Plaintiff-respondent Federated Mutual Insurance Company, (“Federated”), brought this declaratory judgment action against defendant-appellant Madden Oil Company, Inc., (“Madden”), seeking a determination of whether Federated’s “special multi-peril policy,” No. SMP017925, issued to Madden as the named insured, covered a loss of $27,500 which Madden incurred. The loss arose out of Madden’s dispute with one Campbell with respect to a transport trailer. The trial court, sitting without a jury, declared that the policy did not apply to the loss and found the issues generally in favor of Federated. Madden appeals.

[259]*259The policy obligated Federated to pay on behalf of the insured “all sums which the insured shall become legally obligated to pay as damages because of property damage to which this insurance applies, caused by an occurrence, and [Federated] shall have the right and duty to defend any suit against the insured seeking damages on account of such property damage.” The issue is whether the $27,500 loss constituted “property damage” caused by an “occurrence” as those two terms are respectively defined in the policy.

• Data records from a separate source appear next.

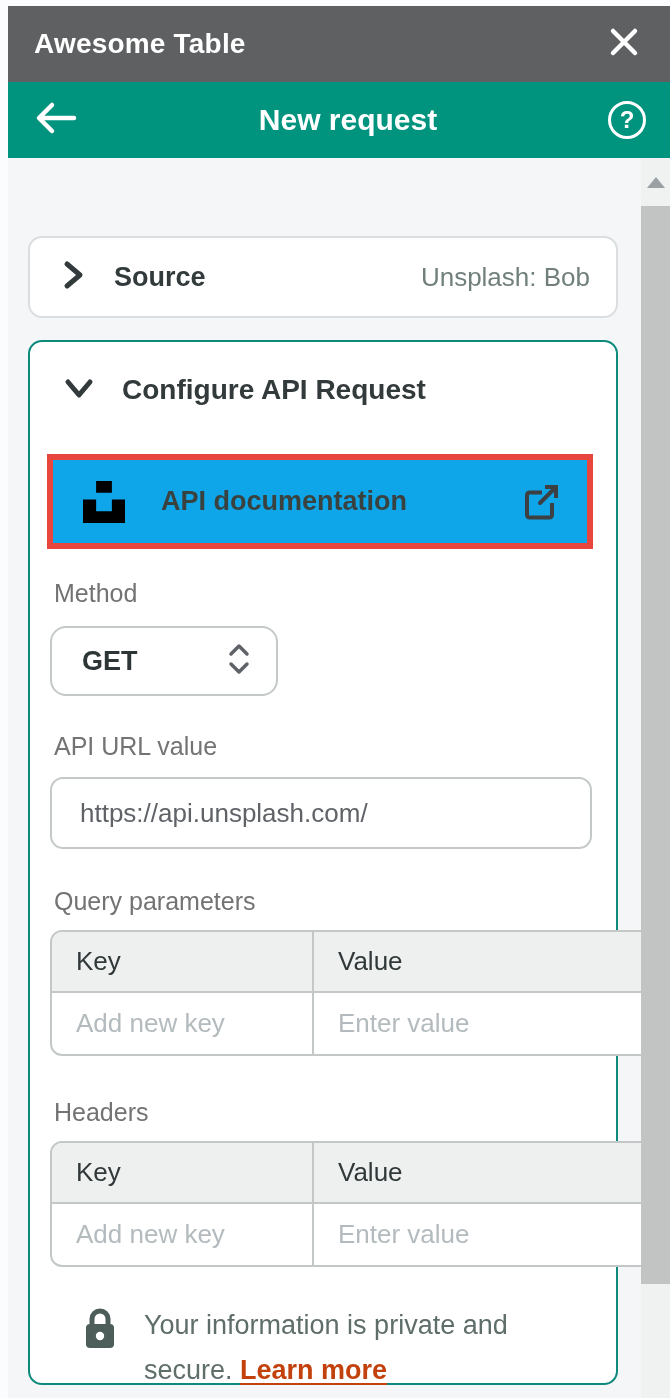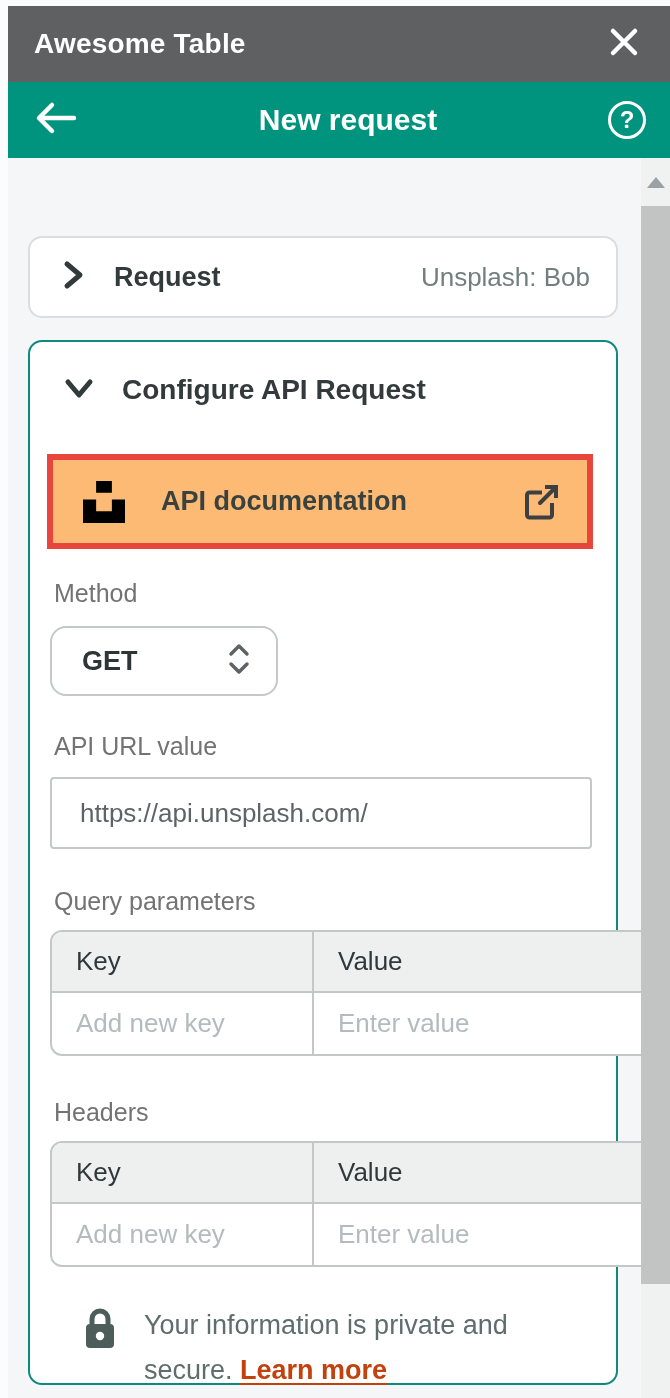"Request" span.sec-title { text: Request -> Source }
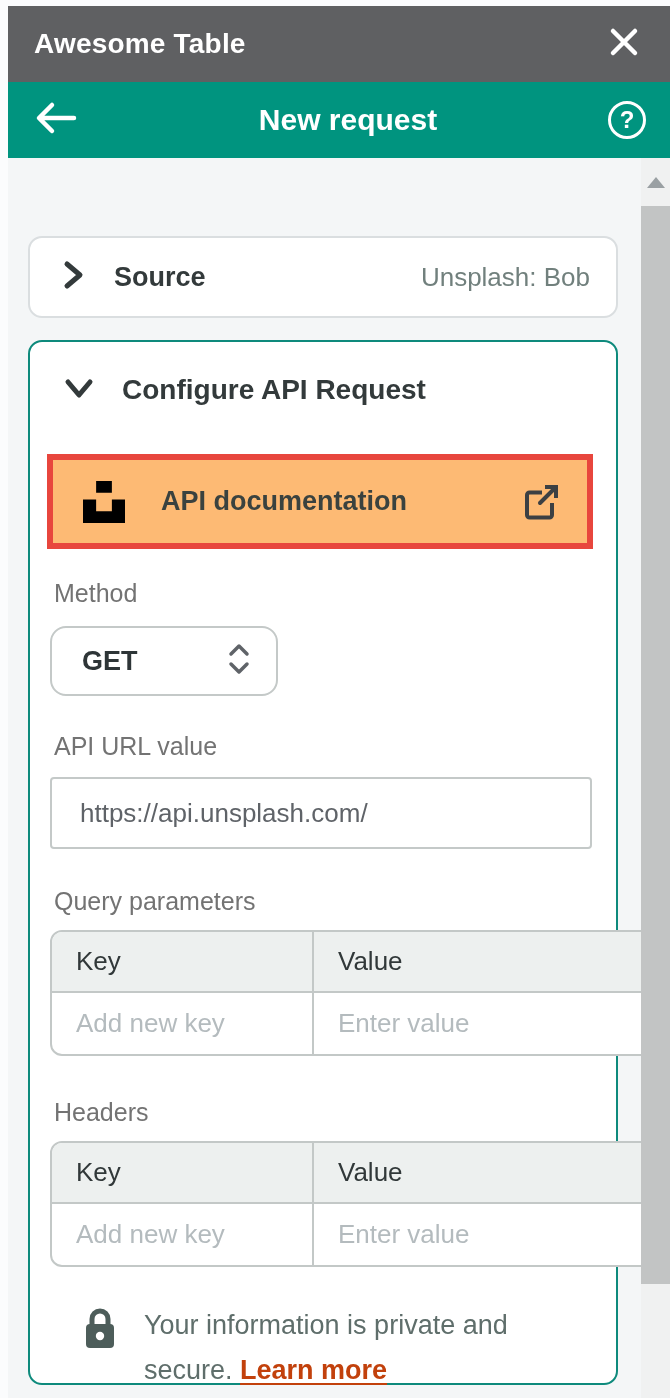"API documentation" .doc-highlight { background: #fdba74 -> #0ea5e9 }
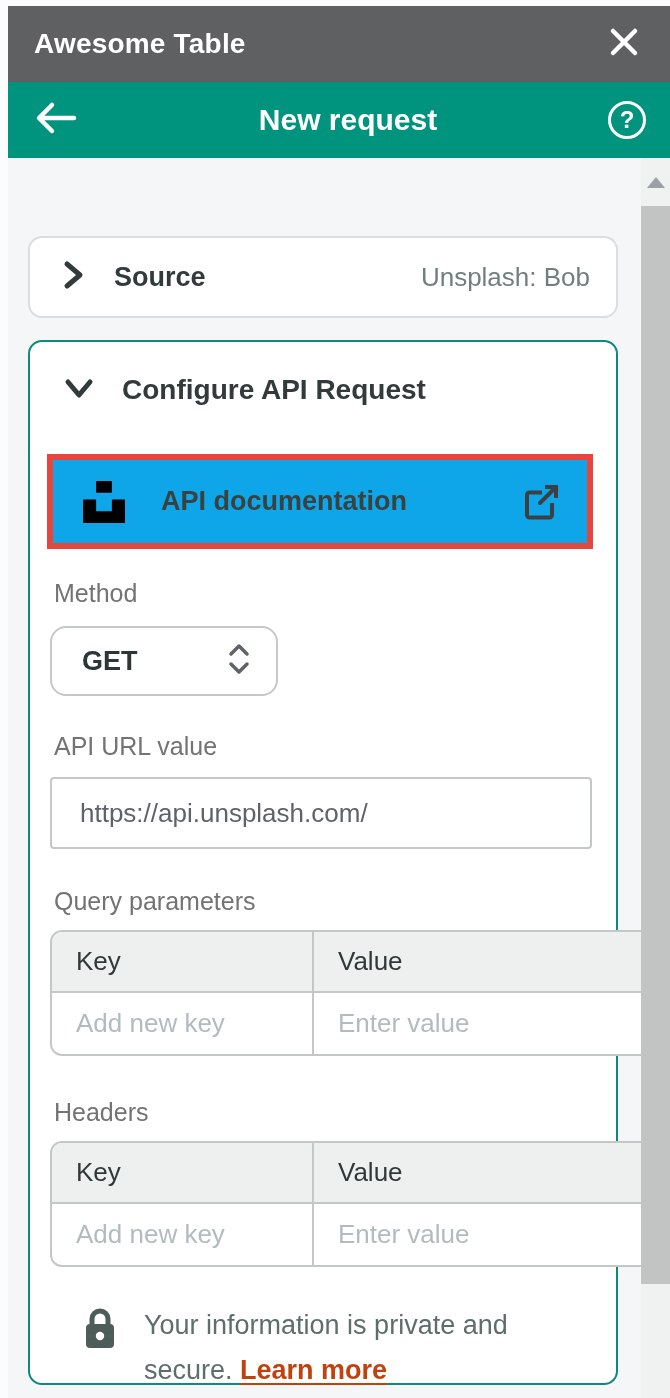"https://api.unsplash.com/" .text-input { border-radius: 4px -> 13px }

The policy contains the following definitions:

‘Property damage’ means (1) physical injury to or destruction of tangible property which occurs during the policy period, including the loss of use thereof at any time resulting therefrom, or (2) loss of use of tangible property which has not been physically injured or destroyed provided such loss of use is caused by an occurrence during the policy period.”
“ ‘Occurrence’ means an accident, including continuous or repeated exposure to conditions, which results in bodily injury or property damage neither expected nor intended from the standpoint of the insured.” (Emphasis added.)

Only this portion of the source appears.